Posted in ICC World Twenty20

So the World Twenty20 is almost upon us with Ricky Ponting the first of the 12 captains to face the media at lunchtime on Friday.

The remaining 11 will do their bit at Lord’s on Sunday in 15 minute slots with Daniel Vettori kicking it off and Paul Collingwood the last on stage. It might look like cricket’s version of Britain’s Got Talent. Thankfully Susan Boyle will be nowhere near the Home of Cricket.

Belying a hefty bout of jetlag – the Australians landed in Birmingham just 24 hours earlier – a cheery Ponting answered at length everything thrown at him by the gentlemen of the press.

While a number of journalists used the opportunity to quiz Ponting about the forthcoming Ashes series, the Australia captain was keen to focus on the job at hand, namely winning the newest competition in international cricket.


The Australia team celebrate another success - can they add the World Twenty20 trophy to their impressive haul?

Two years ago Australia lost to eventual winners India and Ponting is determined to add another qualification to his already bulging CV.

An hour or so earlier Ponting and the rest of his teammates enjoyed a casual stroll around the Nottinghamshire Sports Ground, which sits in the shadow of the nearby City Ground and in particular the Brian Clough Stand.

It is a short walk to Trent Bridge or roughly the same distance as an Andrew Symonds sweep-slog.

The Aussies went through a few fielding drills, taking a mixture of close catches drilled at speed and skied hits bunted high into the Nottingham sunshine.

Once they were completed the players set off for a stroll around the outfield, the hulking Shane Watson playfully shoulder-barging Ponting as they embarked on the opening lap, before stretching off.

Ponting, perhaps keen to get some miles into his legs after a period of inactivity, left his teammates and jogged a few circuits with the team physio.

The hard business of nets will start on Saturday.

Team training and a press conference – standard stuff when it comes to the start of any tournament. But that was not quite the case with the England women’s side who on Bank Holiday Monday shunned nets in favour of a day’s teambuilding at Wokefield Park in Berkshire.

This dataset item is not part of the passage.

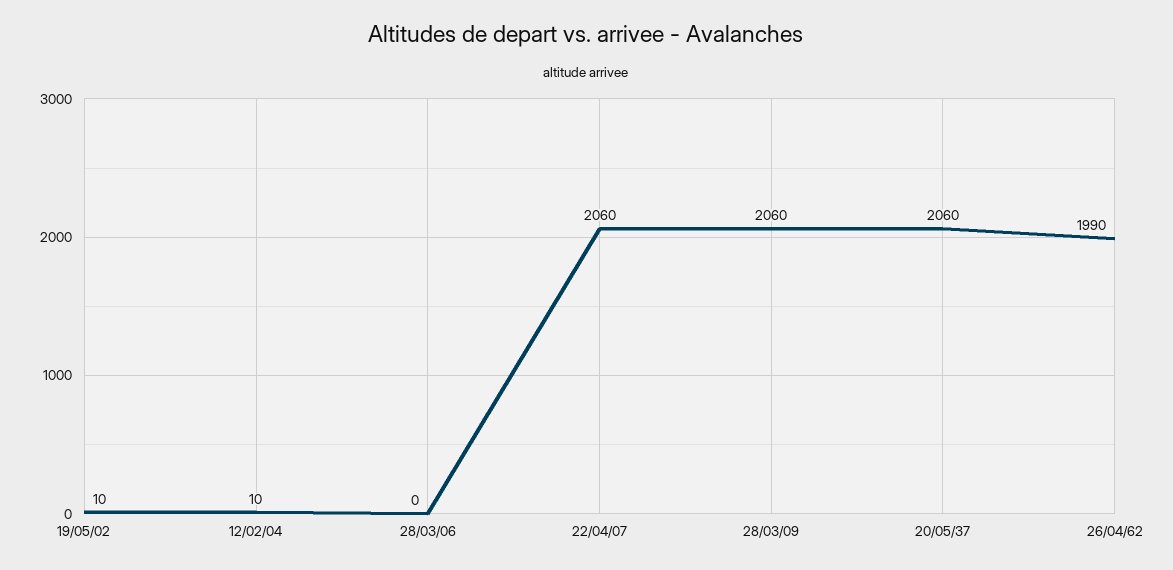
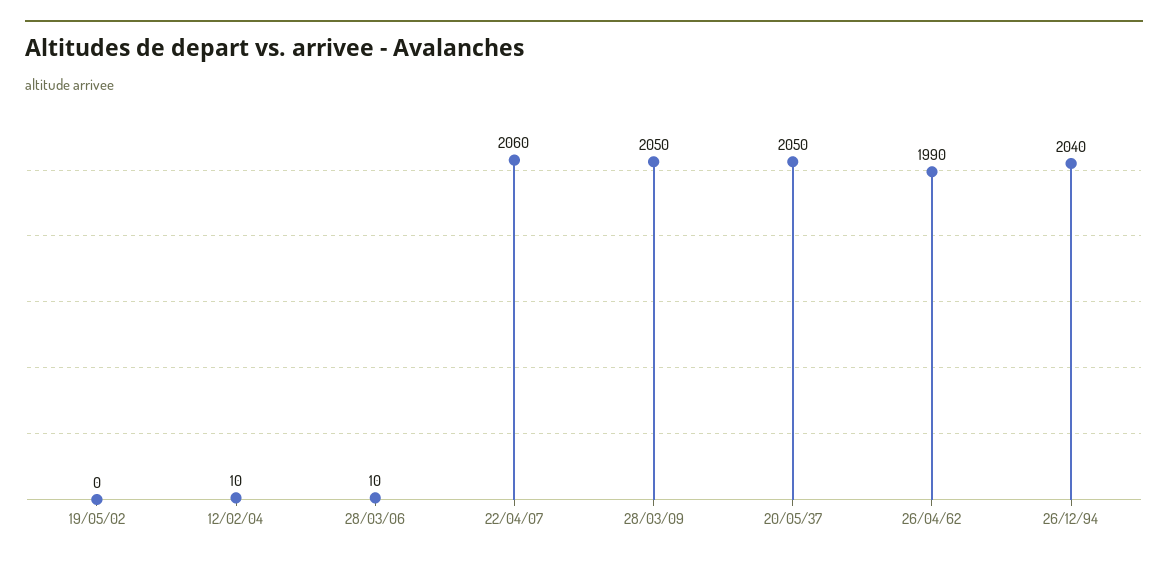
19/05/02: 10 -> 0
28/03/06: 0 -> 10
28/03/09: 2060 -> 2050
20/05/37: 2060 -> 2050
26/12/94: none -> 2040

Instead of captain Charlotte Edwards practising her reverse sweep, she was throwing herself off a 30ft high platform while attempting to grab a trapeze. Rather than Katherine Brunt honing her slower ball, she was standing proudly on top of 19 beer crates which had been perilously stacked up on top of each other.

While Lydia Greenway might have normally been working on her running between the wickets, she was clambering up ‘Jacob’s Ladder’ – half a dozen or so wooden posts hanging vertically six feet apart.

Yours truly, in a show of pure gallantry, opted out of every challenge. I like to think the real reason was because I was busy filming for ECBtv.

When the points for each challenge were added up, it was announced that Mark Lane’s side had emerged victorious.

Winning is something the coach is very much used to by now having won the Ashes and World Cup within 12 months of being in charge. He would dearly love to add the World Twenty20 to complete a wonderful hat-trick.